- Information supplied:
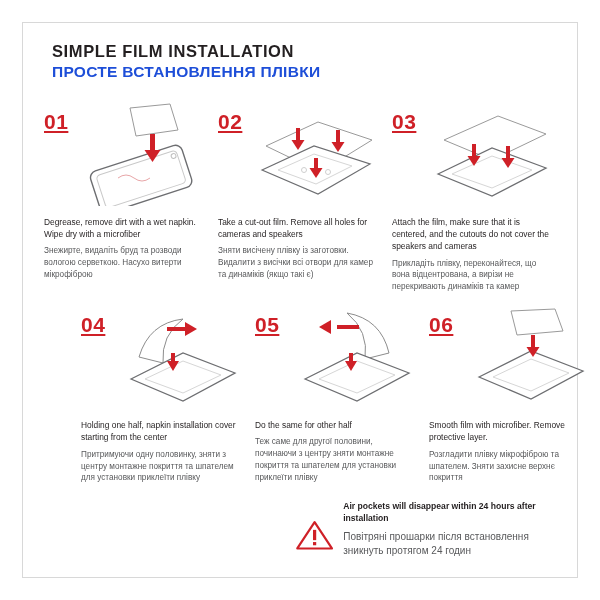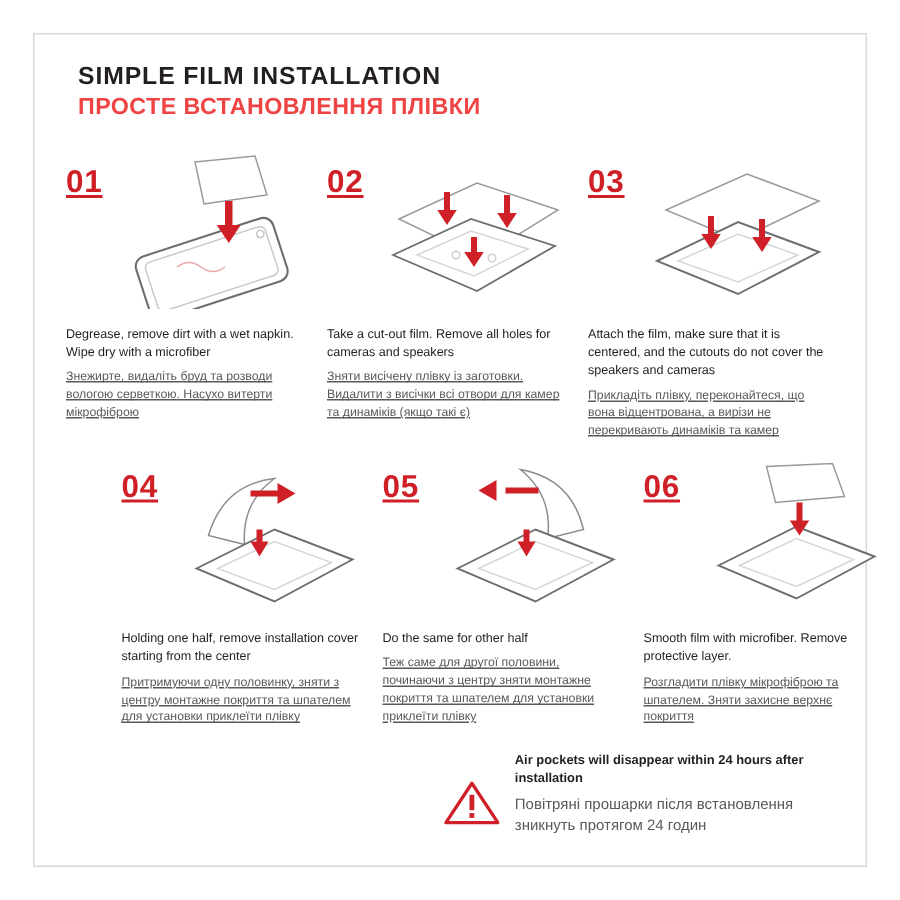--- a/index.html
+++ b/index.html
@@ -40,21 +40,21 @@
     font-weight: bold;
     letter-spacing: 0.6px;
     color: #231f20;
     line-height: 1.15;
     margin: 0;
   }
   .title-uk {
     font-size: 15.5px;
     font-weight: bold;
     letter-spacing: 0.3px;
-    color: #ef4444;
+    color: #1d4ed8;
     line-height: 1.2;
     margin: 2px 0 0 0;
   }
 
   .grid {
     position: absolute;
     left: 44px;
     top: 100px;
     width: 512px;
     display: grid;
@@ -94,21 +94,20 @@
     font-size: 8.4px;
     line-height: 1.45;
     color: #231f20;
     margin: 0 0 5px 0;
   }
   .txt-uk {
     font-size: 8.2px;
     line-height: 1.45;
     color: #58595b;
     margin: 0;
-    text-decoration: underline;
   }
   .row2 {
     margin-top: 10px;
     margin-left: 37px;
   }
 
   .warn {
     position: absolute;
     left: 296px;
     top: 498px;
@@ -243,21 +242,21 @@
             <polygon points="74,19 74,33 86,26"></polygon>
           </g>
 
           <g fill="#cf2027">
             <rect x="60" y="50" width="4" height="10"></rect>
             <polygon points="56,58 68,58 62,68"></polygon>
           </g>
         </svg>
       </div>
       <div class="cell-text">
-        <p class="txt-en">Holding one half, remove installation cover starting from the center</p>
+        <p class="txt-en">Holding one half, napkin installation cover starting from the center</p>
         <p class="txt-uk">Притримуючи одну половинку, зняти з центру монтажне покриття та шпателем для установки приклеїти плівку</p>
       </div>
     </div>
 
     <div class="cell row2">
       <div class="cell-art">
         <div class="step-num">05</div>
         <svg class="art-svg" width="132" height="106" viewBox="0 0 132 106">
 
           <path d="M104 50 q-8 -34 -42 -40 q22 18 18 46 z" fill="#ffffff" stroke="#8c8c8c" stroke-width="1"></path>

...

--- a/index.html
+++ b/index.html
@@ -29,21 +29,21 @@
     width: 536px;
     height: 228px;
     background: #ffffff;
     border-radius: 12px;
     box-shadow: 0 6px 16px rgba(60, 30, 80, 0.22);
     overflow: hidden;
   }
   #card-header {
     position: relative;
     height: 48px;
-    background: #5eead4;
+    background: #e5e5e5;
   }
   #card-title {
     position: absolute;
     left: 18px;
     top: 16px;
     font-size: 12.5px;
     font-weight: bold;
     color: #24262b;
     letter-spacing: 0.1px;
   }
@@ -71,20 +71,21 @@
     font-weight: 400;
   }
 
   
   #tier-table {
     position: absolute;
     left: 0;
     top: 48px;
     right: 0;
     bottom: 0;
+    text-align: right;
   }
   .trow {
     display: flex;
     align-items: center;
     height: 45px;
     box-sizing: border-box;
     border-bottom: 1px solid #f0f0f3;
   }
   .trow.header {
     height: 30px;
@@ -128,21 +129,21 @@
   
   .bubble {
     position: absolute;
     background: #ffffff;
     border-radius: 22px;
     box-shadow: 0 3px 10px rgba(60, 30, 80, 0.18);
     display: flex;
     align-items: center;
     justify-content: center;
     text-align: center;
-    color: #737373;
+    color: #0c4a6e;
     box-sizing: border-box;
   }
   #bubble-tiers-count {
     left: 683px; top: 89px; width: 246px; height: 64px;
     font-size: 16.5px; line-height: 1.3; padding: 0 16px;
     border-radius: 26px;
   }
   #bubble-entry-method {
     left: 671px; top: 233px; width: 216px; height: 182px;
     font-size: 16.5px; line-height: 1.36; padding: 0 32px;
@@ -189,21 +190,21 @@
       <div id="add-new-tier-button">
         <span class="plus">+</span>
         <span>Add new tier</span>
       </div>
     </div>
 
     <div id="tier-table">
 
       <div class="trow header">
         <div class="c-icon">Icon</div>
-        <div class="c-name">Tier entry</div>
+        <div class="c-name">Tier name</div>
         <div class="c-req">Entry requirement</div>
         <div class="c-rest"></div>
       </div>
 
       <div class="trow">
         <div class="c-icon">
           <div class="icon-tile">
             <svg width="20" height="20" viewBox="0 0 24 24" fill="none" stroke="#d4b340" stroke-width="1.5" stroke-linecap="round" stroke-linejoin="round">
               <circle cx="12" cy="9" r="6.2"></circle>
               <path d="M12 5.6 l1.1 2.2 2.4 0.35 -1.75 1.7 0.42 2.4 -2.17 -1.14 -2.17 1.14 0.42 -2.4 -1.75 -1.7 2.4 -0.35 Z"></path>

* * *

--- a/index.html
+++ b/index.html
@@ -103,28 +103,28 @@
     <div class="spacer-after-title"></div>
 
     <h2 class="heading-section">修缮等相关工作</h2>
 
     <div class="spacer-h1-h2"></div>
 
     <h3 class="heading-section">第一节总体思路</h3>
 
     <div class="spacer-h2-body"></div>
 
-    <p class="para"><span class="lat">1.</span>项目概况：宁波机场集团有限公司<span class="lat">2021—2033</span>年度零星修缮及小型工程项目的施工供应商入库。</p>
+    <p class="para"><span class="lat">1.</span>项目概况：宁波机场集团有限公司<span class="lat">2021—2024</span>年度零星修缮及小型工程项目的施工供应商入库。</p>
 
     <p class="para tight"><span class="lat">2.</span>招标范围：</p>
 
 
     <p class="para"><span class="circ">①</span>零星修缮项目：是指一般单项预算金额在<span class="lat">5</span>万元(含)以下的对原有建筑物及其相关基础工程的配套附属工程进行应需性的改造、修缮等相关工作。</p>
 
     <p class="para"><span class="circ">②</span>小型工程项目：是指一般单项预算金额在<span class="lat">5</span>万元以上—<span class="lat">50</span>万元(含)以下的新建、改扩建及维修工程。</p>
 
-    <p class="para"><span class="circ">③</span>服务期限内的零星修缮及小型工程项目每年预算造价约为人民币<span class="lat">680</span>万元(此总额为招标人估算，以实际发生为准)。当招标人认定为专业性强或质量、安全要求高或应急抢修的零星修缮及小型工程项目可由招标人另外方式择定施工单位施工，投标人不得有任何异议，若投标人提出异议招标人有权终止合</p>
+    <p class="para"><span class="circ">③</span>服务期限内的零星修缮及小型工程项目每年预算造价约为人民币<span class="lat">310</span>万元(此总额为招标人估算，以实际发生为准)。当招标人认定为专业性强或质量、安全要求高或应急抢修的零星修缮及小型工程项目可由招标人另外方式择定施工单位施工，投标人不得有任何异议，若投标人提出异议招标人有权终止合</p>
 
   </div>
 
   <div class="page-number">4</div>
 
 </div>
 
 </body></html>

- Exercise description:
When you reach the line in the material above that holds "left: 683px; top: 89px;", begin reproducing lines exactly, and stop after the line that holds "left: 671px; top: 233px;".

- Exercise answer:
     left: 683px; top: 89px; width: 246px; height: 64px;
     font-size: 16.5px; line-height: 1.3; padding: 0 16px;
     border-radius: 26px;
   }
   #bubble-entry-method {
     left: 671px; top: 233px; width: 216px; height: 182px;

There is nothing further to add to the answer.